English judge and Chief Baron of the Irish Exchequer

Edward Willes (1702 – June 1768) was an English-born judge in eighteenth-century Ireland, who became Chief Baron of the Irish Exchequer.

== Family ==
He was the elder son of Dr. Edward Willes, who was the younger son of Peter Willes, and was born on the Willes family estate at Newbold Comyn, near Leamington. He married Mary Denny of Norfolk and had three children, two sons and a daughter. Sir John Willes, the long-serving Chief Justice of the Common Pleas, was his second cousin and encouraged him in his choice of a legal career. Sir John Willes was the father of another Sir Edward Willes who was Solicitor-General and judge of the Court of King's Bench.

== Career ==
He was called to the Bar in 1727, became a serjeant-at-law in 1740 and King's Serjeant in 1747; subsequently he became Attorney-General for the Duchy of Lancaster and Recorder of Coventry. In 1757 he was sent to Ireland as Chief Baron of the Exchequer, no doubt partly through his cousin Sir John's influence.

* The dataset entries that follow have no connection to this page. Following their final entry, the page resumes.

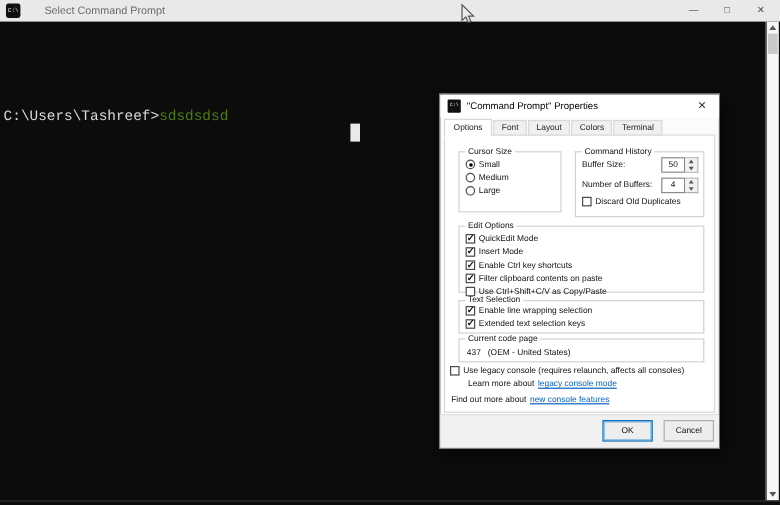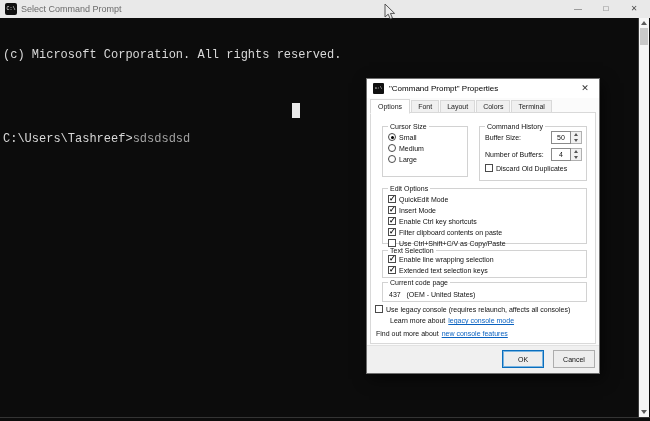"Select Command Prompt" .win-title { margin-left: 4px -> 20px }
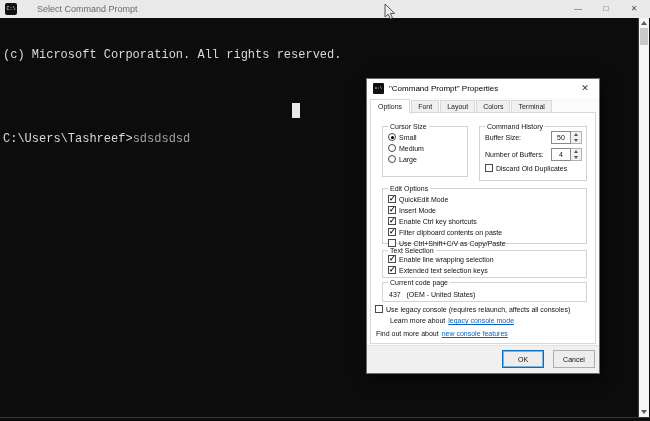"(c) Microsoft Corporation. All rights" div { html: <div>(c) Microsoft Corporation. All rights reserved.</div> -> none }
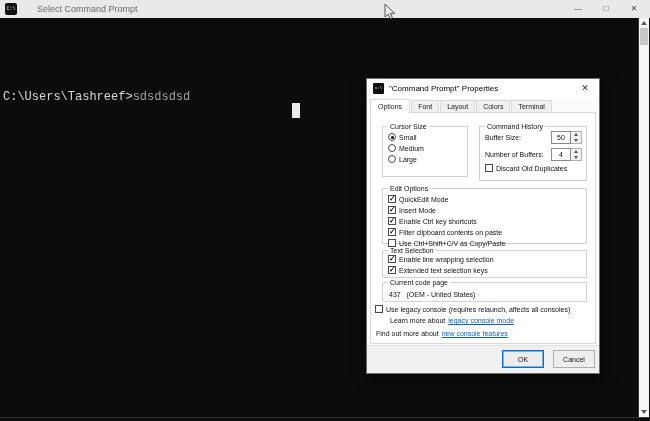"sdsdsdsd" .cmd-green { color: #a3a3a3 -> #4d7c0f }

He acquired a reputation as an exceptionally hard-working and conscientious judge, who damaged his health by overwork. He was also an acute and intelligent observer of Irish life, recording his impressions of social and economic conditions and of the Irish legal system in a series of unpublished manuscripts, and also in his letters to Francis Greville, 1st Earl of Warwick, which have been published. He was particularly concerned by the perennial difficulty of finding enough judges to go on assize, and was unhappy at the usual remedy of appointing the Serjeants-at-law and Law Officers as temporary judges. In his view, these men lacked judicial independence and did not have the political standing to challenge powerful local interests.

He also observed that Irish barristers generally earned significantly less than their English counterparts, even though they often charged higher fees. This he believed was due partly due to the number of barristers who went on circuit, even though there was not enough work on the circuits to go round, and partly because solicitors then argued most of the preliminary motions in a civil trial themselves, thus depriving the Irish Bar of a major source of income.

Willes's health soon began to fail, almost certainly due to overwork; in 1766 he retired to England. He died at Newbold Comyn in 1768.

== Character ==
Elrington Ball praises Willes as a good lawyer, and as a man who was honest, highly intelligent, a natural scholar and a much-loved figure in private life . Hart gives a similar verdict, stating that Willes was an intelligent and sensitive man and an acute observer of Irish society and politics.

Despite his many good qualities he has been judged harshly for his severity towards Roman Catholics and his determination to resist any relaxation of the Penal laws. It must be said that this attitude was fully shared by several of his colleagues on the Irish bench, notably the Lord Chancellor of Ireland, John, Lord Bowes, who made the notorious remark that "the law did not admit that a single Roman Catholic existed in Ireland". Willes wrote to the Lord Lieutenant of Ireland, the 4th Duke of Bedford, who favoured relaxation of the Penal Laws, that he was opposed to any "toleration of that religion which it has been the general policy of England and of Ireland to persecute and depress. "

== Sir Edward Willes (1723–1787) ==
The Chief Baron should not be confused with his cousin Sir Edward Willes, son of Sir John Willes. The younger Edward was a member of the House of Commons successively for Old Sarum, Aylesbury and Leominster. He became Solicitor-General in 1766; two years later he was appointed a judge of the Court of King's Bench and held that office until his death in January 1787.